The summer day when Beverly Butler got a formal-looking letter in the mail, she thought it was a done deal.
“At that time, I had mentally made up my mind to be unemployed,” she said.
After four years as a paraprofessional at Rollins Elementary School, Butler became one of 56 employees told they would be laid off this year by the Richmond County school system to balance a budget crippled by state funding cuts. Butler, who had retired years earlier as the director of a substance abuse program in New York, accepted that she would have less income and less to do.
In the months since 56 paraprofessionals, custodians and secretaries received pink slips, however, more than half have been invited back to work as positions opened up through people retiring, moving away or quitting.
According to Chief Human Resources Officer Norman Hill, the school system has offered jobs to 42 of the 56 employees since layoffs were announced this summer.
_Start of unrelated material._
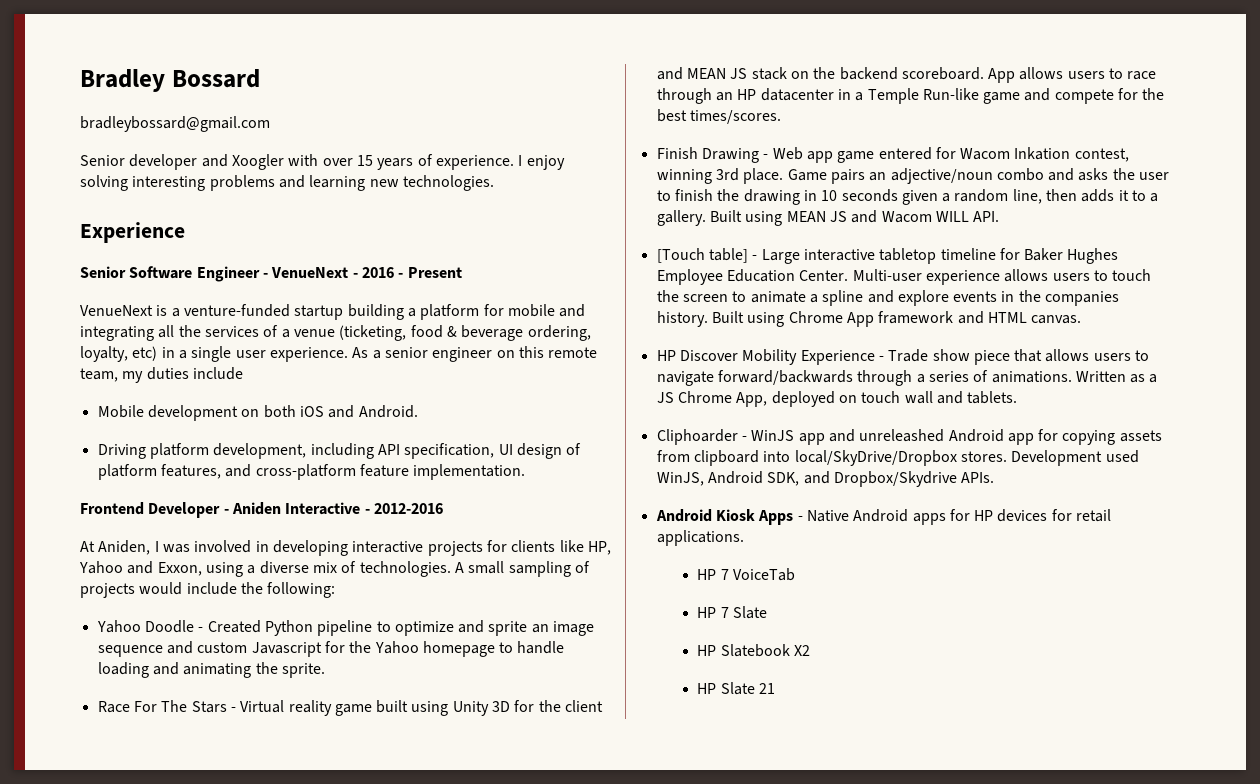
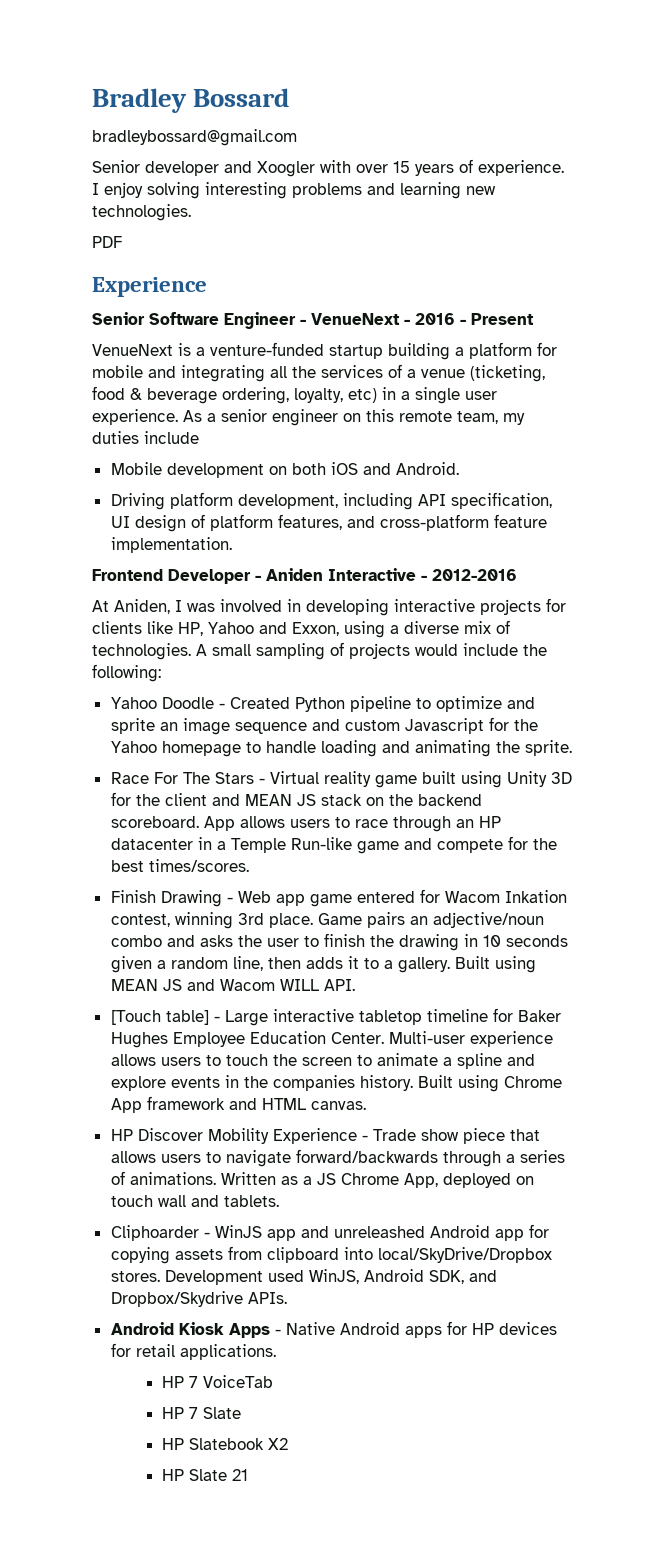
+ PDF

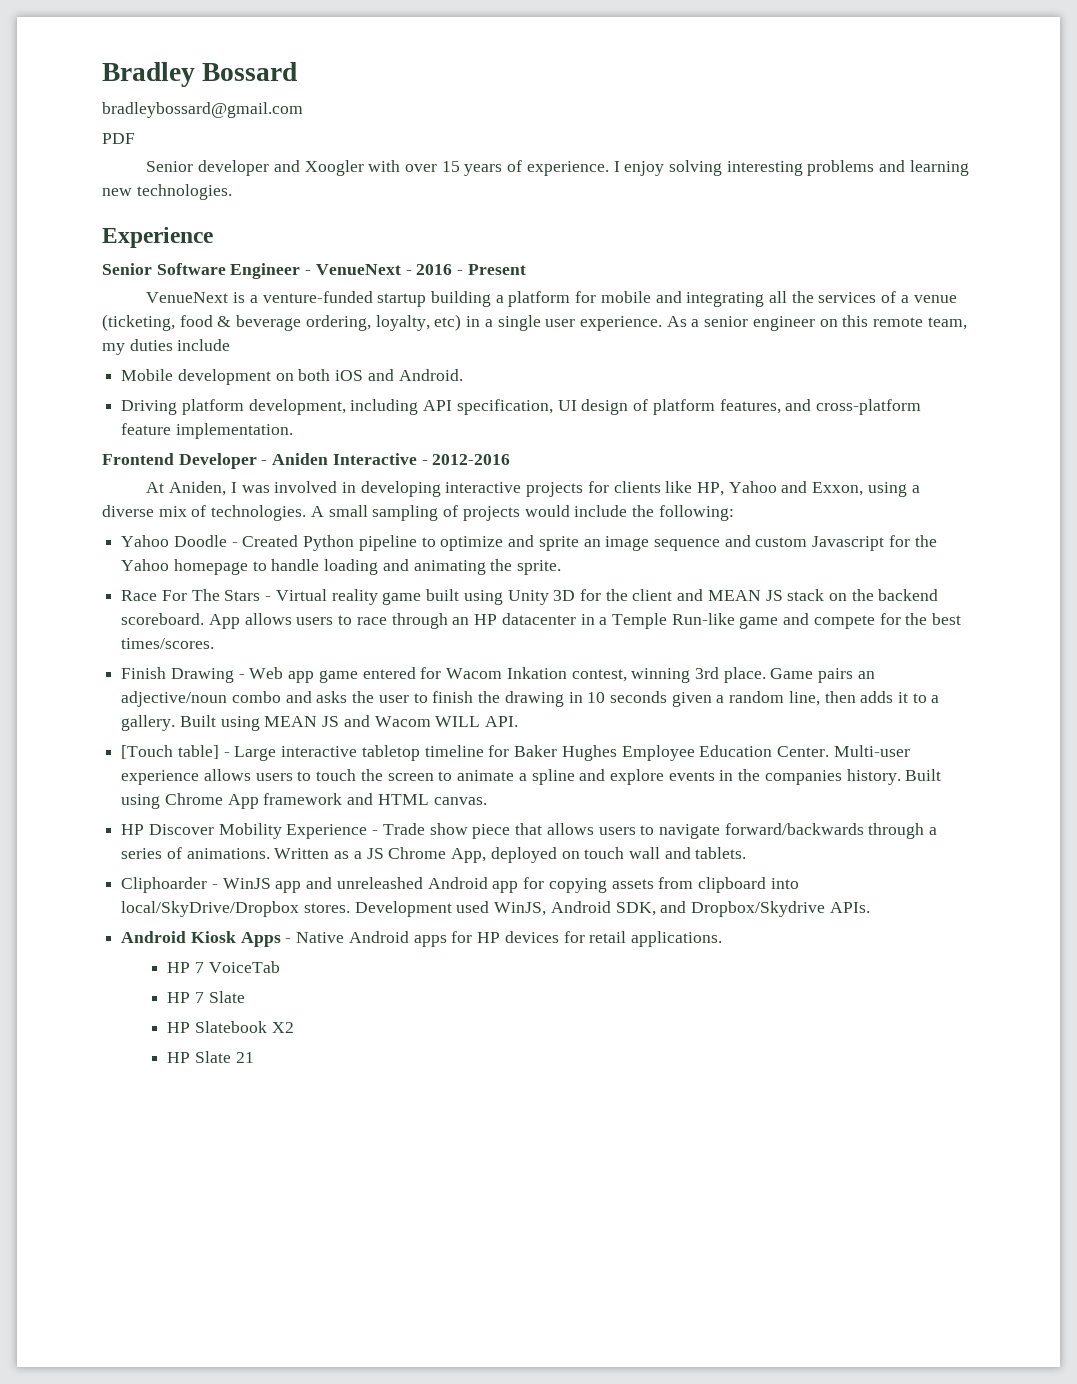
+ PDF
- PDF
Out of that group, 32 returned.
“This is a positive recall of talent to improve our classrooms,” Hill said. “It’s unprecedented in a lot of ways, considering the budgetary challenges we faced.”
In June, the Board of Education passed a budget that included nine furlough days, a property tax increase and the elimination of 131 positions to make up for more than $19 million in state funding cuts. Seventy-five teaching positions were cut, but all affected teachers were saved by being transferred to vacancies at other schools.
Of the employees who returned to work during the past few months, 12 were custodians and 20 were a combination of paraprofessionals and clerical staffers, Hill said.
All laid-off employees were given notices in the summer and told their final day of work would be Sept. 4. Vacancies opened as soon as school began in August, though, so some employees, such as Butler, were told their positions were saved before their last day arrived.
Others received offers to return to their jobs as recently as this month.
Amanda Lowe, a paraprofessional at Southside Elementary School, got a call in the summer saying her position was being eliminated.
The single mother will finish her bachelor’s degree in January and hopes to become a full-time teacher. She is working as a paraprofessional in the meantime for income and experience.
Lowe learned in early September that her position would be saved, days before what was to be her last day at work. She said she didn’t have any problems staying with the employer that almost laid her off.
“It was kind of a shocker,” Lowe said about the experience. “I’m just glad to be back to work.”